§ What the task requires
Starting at the top of the listing below, copy each line exactly, stopping after the line that contains "[126,1172,457,1192] react-scripts-plugin-css-modules ->".

§ Study material
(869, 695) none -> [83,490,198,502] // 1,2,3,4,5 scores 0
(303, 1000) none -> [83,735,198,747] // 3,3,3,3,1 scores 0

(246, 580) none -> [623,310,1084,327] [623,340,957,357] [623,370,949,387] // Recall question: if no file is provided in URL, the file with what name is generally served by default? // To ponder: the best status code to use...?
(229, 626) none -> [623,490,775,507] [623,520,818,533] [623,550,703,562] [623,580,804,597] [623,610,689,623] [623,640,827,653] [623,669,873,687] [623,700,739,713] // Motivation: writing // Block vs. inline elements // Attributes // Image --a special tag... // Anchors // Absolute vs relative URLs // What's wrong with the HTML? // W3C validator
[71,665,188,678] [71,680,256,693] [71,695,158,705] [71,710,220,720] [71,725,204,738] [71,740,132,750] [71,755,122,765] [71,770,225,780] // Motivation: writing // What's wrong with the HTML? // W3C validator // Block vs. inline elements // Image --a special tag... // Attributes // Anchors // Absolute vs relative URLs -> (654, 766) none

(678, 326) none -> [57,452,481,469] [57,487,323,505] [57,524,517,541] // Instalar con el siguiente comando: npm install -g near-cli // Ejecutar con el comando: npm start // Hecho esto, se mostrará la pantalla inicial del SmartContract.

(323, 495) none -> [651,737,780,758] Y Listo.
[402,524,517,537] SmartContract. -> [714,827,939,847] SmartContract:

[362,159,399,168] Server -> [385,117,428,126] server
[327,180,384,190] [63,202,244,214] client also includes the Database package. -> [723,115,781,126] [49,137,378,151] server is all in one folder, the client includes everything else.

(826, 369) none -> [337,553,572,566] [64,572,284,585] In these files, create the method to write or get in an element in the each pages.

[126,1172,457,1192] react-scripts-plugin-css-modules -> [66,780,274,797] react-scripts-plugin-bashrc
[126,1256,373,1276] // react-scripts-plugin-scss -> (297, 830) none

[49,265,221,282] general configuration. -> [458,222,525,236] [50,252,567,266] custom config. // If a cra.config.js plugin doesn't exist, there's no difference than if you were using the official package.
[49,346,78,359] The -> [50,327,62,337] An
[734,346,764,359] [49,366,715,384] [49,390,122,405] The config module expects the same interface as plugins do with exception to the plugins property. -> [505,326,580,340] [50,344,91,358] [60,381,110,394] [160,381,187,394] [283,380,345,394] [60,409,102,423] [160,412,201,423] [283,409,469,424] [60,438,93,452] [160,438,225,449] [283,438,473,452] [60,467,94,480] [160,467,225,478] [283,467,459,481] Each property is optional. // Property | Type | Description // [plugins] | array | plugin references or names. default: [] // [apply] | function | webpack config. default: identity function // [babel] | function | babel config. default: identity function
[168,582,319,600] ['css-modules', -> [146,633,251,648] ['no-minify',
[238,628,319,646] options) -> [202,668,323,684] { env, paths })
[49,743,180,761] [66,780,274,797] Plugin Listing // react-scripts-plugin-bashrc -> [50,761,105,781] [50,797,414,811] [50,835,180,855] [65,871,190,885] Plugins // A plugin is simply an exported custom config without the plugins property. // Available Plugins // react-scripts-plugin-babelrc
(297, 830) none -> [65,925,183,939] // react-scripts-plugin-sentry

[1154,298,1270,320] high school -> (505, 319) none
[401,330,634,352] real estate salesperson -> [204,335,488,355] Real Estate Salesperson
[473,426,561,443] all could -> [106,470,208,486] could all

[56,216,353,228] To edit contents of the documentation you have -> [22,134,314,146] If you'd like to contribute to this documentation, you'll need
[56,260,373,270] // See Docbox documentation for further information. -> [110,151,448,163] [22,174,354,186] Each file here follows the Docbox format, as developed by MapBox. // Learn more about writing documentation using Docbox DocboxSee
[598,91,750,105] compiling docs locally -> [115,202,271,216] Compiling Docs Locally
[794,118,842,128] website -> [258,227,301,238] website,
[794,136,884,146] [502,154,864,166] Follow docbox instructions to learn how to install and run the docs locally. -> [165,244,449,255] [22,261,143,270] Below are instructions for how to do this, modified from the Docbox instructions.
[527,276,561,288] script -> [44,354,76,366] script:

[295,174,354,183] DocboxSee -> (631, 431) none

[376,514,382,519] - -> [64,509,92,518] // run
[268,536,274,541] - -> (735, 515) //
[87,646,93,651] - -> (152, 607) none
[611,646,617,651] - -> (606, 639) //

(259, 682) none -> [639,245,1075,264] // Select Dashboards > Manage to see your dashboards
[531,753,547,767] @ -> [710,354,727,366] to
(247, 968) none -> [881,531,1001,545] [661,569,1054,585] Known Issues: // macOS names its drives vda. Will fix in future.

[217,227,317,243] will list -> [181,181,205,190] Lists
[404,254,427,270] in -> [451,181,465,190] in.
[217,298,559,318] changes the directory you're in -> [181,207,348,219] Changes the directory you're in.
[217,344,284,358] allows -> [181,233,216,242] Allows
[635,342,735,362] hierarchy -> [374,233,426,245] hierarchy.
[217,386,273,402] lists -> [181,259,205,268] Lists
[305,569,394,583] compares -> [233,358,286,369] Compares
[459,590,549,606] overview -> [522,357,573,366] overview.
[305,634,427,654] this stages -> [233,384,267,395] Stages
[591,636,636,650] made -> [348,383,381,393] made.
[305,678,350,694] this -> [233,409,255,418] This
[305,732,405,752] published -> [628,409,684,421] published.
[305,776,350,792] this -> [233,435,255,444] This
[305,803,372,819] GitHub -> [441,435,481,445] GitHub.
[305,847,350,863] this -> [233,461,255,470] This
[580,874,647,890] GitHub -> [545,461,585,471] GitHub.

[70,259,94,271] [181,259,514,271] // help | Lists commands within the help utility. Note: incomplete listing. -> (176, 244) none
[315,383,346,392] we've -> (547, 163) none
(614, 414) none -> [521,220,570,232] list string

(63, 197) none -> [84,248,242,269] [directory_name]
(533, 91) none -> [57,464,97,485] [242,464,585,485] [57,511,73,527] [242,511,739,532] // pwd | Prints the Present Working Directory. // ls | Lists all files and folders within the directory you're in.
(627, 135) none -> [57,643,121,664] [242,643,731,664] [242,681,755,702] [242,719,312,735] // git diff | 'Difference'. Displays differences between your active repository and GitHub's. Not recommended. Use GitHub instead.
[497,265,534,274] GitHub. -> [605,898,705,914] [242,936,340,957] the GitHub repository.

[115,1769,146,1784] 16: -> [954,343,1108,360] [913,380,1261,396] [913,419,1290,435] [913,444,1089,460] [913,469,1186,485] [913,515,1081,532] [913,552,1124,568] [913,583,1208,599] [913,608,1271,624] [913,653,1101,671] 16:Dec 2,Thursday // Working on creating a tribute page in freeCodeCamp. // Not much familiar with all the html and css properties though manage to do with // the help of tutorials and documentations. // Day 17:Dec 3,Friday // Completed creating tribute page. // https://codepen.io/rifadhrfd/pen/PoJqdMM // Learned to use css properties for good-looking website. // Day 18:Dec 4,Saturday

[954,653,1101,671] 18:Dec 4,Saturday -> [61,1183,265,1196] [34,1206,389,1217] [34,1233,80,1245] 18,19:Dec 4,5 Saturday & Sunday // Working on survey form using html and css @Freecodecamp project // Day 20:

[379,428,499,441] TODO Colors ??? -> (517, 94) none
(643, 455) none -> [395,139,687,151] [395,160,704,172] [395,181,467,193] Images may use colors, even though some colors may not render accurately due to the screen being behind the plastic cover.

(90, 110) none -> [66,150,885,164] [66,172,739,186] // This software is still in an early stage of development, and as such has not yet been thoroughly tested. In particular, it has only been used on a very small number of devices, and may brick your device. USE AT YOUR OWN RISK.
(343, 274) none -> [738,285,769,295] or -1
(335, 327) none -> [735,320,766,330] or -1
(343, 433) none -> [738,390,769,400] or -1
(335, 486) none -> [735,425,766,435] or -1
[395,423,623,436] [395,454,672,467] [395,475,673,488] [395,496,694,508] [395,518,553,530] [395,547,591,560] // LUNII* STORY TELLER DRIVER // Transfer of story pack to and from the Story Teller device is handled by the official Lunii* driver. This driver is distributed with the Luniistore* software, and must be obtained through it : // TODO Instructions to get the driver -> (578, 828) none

§ Output of the task
(869, 695) none -> [83,490,198,502] // 1,2,3,4,5 scores 0
(303, 1000) none -> [83,735,198,747] // 3,3,3,3,1 scores 0

(246, 580) none -> [623,310,1084,327] [623,340,957,357] [623,370,949,387] // Recall question: if no file is provided in URL, the file with what name is generally served by default? // To ponder: the best status code to use...?
(229, 626) none -> [623,490,775,507] [623,520,818,533] [623,550,703,562] [623,580,804,597] [623,610,689,623] [623,640,827,653] [623,669,873,687] [623,700,739,713] // Motivation: writing // Block vs. inline elements // Attributes // Image --a special tag... // Anchors // Absolute vs relative URLs // What's wrong with the HTML? // W3C validator
[71,665,188,678] [71,680,256,693] [71,695,158,705] [71,710,220,720] [71,725,204,738] [71,740,132,750] [71,755,122,765] [71,770,225,780] // Motivation: writing // What's wrong with the HTML? // W3C validator // Block vs. inline elements // Image --a special tag... // Attributes // Anchors // Absolute vs relative URLs -> (654, 766) none

(678, 326) none -> [57,452,481,469] [57,487,323,505] [57,524,517,541] // Instalar con el siguiente comando: npm install -g near-cli // Ejecutar con el comando: npm start // Hecho esto, se mostrará la pantalla inicial del SmartContract.

(323, 495) none -> [651,737,780,758] Y Listo.
[402,524,517,537] SmartContract. -> [714,827,939,847] SmartContract:

[362,159,399,168] Server -> [385,117,428,126] server
[327,180,384,190] [63,202,244,214] client also includes the Database package. -> [723,115,781,126] [49,137,378,151] server is all in one folder, the client includes everything else.

(826, 369) none -> [337,553,572,566] [64,572,284,585] In these files, create the method to write or get in an element in the each pages.

[126,1172,457,1192] react-scripts-plugin-css-modules -> [66,780,274,797] react-scripts-plugin-bashrc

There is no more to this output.